Collected data
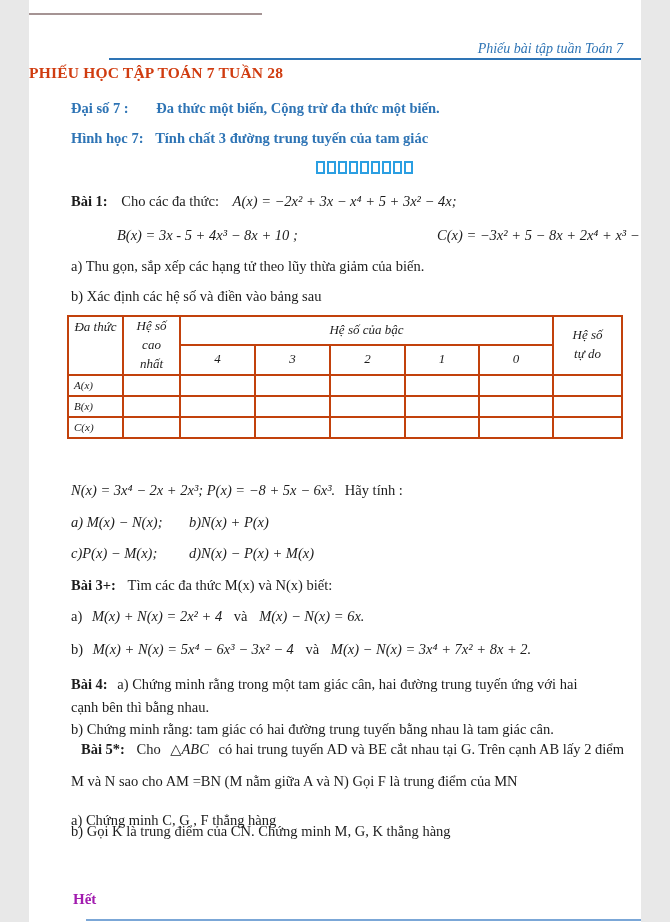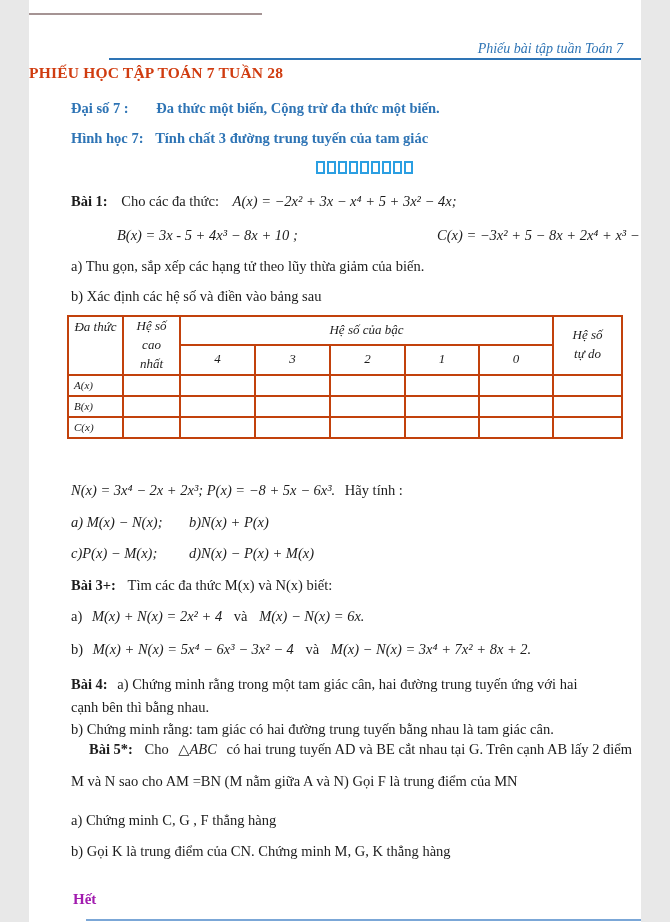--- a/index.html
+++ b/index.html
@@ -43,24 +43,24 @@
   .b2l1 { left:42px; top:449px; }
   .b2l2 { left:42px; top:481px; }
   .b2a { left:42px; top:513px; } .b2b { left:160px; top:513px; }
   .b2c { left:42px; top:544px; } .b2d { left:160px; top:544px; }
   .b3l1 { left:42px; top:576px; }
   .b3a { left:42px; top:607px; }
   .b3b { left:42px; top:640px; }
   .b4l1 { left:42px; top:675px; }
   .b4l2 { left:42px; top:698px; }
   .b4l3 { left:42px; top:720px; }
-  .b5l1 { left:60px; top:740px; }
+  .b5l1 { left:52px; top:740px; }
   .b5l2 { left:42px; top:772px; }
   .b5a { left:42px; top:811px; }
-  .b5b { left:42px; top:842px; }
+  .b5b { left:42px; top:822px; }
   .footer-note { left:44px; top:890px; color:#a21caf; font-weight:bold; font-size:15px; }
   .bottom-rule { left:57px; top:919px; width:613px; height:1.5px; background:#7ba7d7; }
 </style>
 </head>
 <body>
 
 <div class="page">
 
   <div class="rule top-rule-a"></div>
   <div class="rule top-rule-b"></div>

__Action item__. Each line of the entries above that contains "class" must be copied into the answer.

__Response to the exercise__.
 <div class="page">
   <div class="rule top-rule-a"></div>
   <div class="rule top-rule-b"></div>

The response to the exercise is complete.